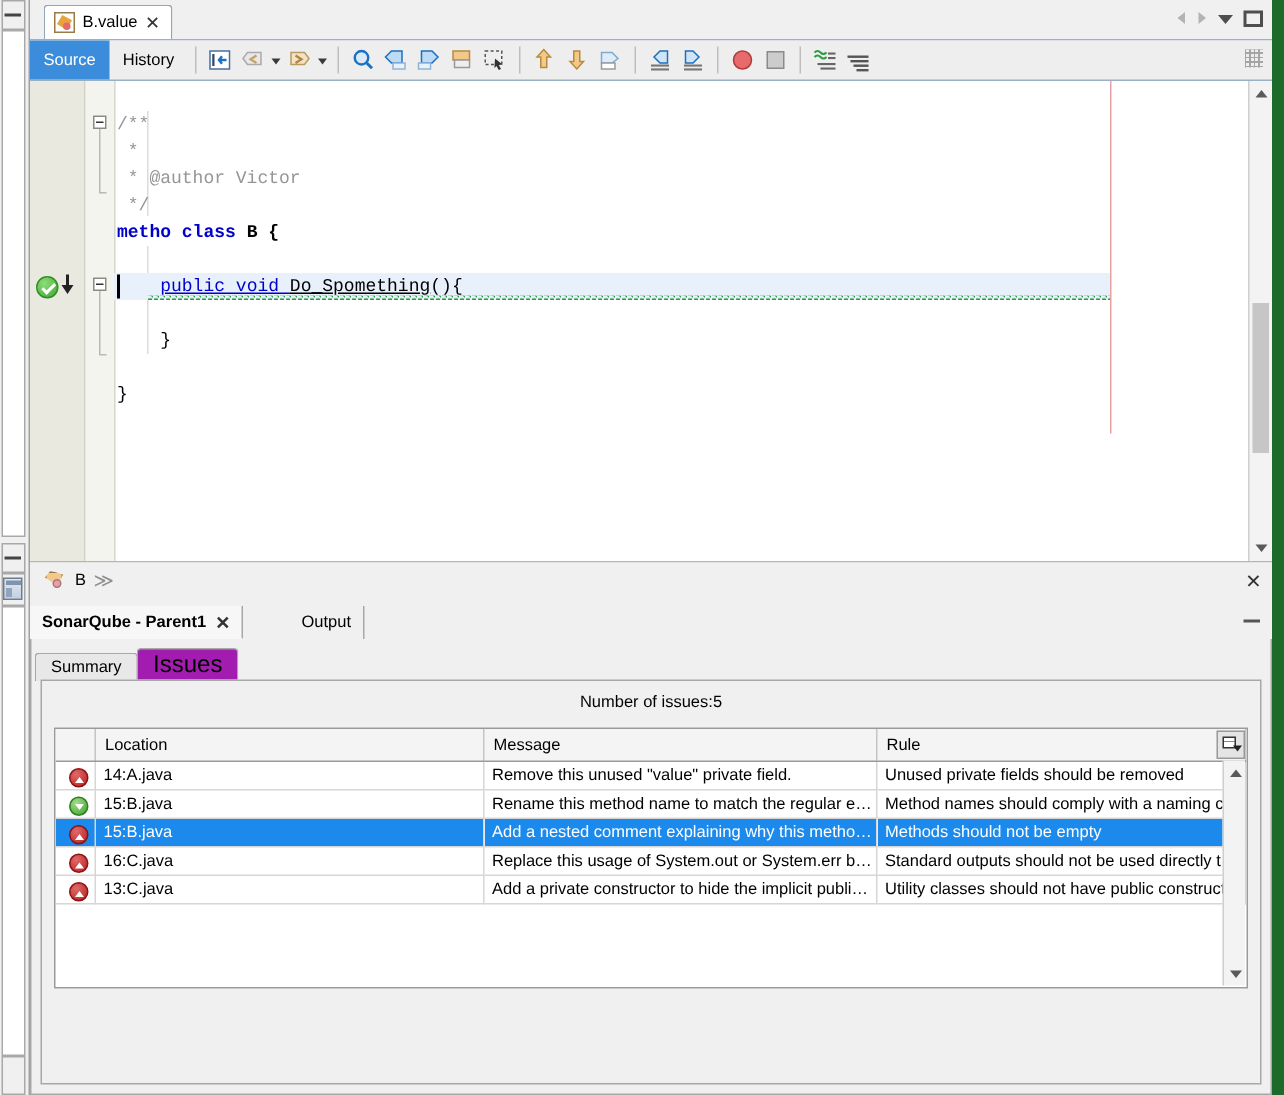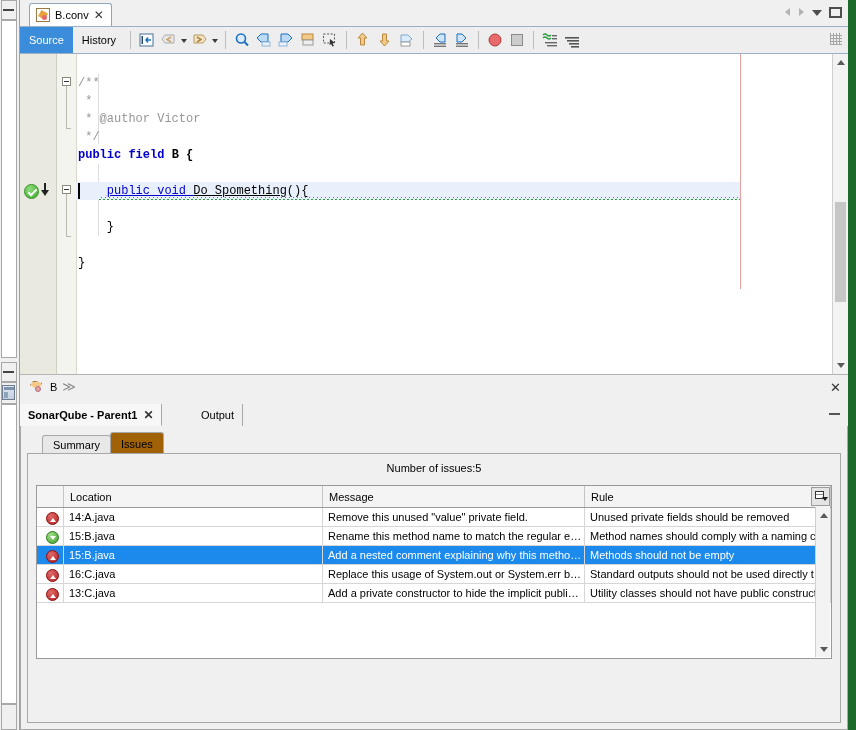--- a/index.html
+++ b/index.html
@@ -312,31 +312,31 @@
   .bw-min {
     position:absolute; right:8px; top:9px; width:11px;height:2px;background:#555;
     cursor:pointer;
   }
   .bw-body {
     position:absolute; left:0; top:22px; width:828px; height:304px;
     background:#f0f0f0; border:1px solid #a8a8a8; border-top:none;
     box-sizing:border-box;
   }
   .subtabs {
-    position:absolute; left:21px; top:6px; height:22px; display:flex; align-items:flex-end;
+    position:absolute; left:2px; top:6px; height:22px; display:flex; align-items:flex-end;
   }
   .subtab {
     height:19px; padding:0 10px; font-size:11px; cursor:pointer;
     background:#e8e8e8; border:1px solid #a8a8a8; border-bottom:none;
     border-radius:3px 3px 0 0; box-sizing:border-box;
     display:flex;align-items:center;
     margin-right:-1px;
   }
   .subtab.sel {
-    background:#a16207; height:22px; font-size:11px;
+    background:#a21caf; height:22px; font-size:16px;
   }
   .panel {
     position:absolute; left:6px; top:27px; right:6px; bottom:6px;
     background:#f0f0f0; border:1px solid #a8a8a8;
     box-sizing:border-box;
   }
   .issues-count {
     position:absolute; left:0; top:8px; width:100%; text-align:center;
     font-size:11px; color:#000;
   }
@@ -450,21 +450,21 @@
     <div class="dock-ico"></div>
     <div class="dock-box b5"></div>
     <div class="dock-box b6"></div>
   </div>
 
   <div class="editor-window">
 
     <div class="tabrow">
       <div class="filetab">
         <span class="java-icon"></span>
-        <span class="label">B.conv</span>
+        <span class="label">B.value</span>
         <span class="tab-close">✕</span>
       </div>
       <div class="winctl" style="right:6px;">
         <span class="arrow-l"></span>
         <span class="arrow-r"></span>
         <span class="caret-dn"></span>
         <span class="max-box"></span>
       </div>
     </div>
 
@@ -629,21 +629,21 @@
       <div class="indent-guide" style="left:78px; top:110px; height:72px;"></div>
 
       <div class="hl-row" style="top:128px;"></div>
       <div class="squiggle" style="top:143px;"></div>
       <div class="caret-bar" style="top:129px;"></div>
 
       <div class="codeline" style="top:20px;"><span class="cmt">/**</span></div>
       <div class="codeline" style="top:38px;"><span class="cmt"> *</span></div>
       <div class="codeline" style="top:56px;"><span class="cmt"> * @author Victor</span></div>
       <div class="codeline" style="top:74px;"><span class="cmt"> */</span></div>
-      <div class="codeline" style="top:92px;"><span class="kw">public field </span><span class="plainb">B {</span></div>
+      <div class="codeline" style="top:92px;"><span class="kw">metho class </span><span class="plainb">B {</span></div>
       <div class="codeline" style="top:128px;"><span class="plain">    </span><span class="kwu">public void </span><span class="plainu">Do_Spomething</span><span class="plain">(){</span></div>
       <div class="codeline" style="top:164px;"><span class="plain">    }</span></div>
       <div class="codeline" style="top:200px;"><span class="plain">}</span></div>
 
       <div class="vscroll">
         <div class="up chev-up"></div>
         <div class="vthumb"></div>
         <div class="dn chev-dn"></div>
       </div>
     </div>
- - - -
## EXERCISE
Leave out the pictures and give the rest of the material again, unaltered.

## EXERCISE RESULT
--- a/index.html
+++ b/index.html
@@ -312,31 +312,31 @@
   .bw-min {
     position:absolute; right:8px; top:9px; width:11px;height:2px;background:#555;
     cursor:pointer;
   }
   .bw-body {
     position:absolute; left:0; top:22px; width:828px; height:304px;
     background:#f0f0f0; border:1px solid #a8a8a8; border-top:none;
     box-sizing:border-box;
   }
   .subtabs {
-    position:absolute; left:21px; top:6px; height:22px; display:flex; align-items:flex-end;
+    position:absolute; left:2px; top:6px; height:22px; display:flex; align-items:flex-end;
   }
   .subtab {
     height:19px; padding:0 10px; font-size:11px; cursor:pointer;
     background:#e8e8e8; border:1px solid #a8a8a8; border-bottom:none;
     border-radius:3px 3px 0 0; box-sizing:border-box;
     display:flex;align-items:center;
     margin-right:-1px;
   }
   .subtab.sel {
-    background:#a16207; height:22px; font-size:11px;
+    background:#a21caf; height:22px; font-size:16px;
   }
   .panel {
     position:absolute; left:6px; top:27px; right:6px; bottom:6px;
     background:#f0f0f0; border:1px solid #a8a8a8;
     box-sizing:border-box;
   }
   .issues-count {
     position:absolute; left:0; top:8px; width:100%; text-align:center;
     font-size:11px; color:#000;
   }
@@ -450,21 +450,21 @@
     <div class="dock-ico"></div>
     <div class="dock-box b5"></div>
     <div class="dock-box b6"></div>
   </div>
 
   <div class="editor-window">
 
     <div class="tabrow">
       <div class="filetab">
         <span class="java-icon"></span>
-        <span class="label">B.conv</span>
+        <span class="label">B.value</span>
         <span class="tab-close">✕</span>
       </div>
       <div class="winctl" style="right:6px;">
         <span class="arrow-l"></span>
         <span class="arrow-r"></span>
         <span class="caret-dn"></span>
         <span class="max-box"></span>
       </div>
     </div>
 
@@ -629,21 +629,21 @@
       <div class="indent-guide" style="left:78px; top:110px; height:72px;"></div>
 
       <div class="hl-row" style="top:128px;"></div>
       <div class="squiggle" style="top:143px;"></div>
       <div class="caret-bar" style="top:129px;"></div>
 
       <div class="codeline" style="top:20px;"><span class="cmt">/**</span></div>
       <div class="codeline" style="top:38px;"><span class="cmt"> *</span></div>
       <div class="codeline" style="top:56px;"><span class="cmt"> * @author Victor</span></div>
       <div class="codeline" style="top:74px;"><span class="cmt"> */</span></div>
-      <div class="codeline" style="top:92px;"><span class="kw">public field </span><span class="plainb">B {</span></div>
+      <div class="codeline" style="top:92px;"><span class="kw">metho class </span><span class="plainb">B {</span></div>
       <div class="codeline" style="top:128px;"><span class="plain">    </span><span class="kwu">public void </span><span class="plainu">Do_Spomething</span><span class="plain">(){</span></div>
       <div class="codeline" style="top:164px;"><span class="plain">    }</span></div>
       <div class="codeline" style="top:200px;"><span class="plain">}</span></div>
 
       <div class="vscroll">
         <div class="up chev-up"></div>
         <div class="vthumb"></div>
         <div class="dn chev-dn"></div>
       </div>
     </div>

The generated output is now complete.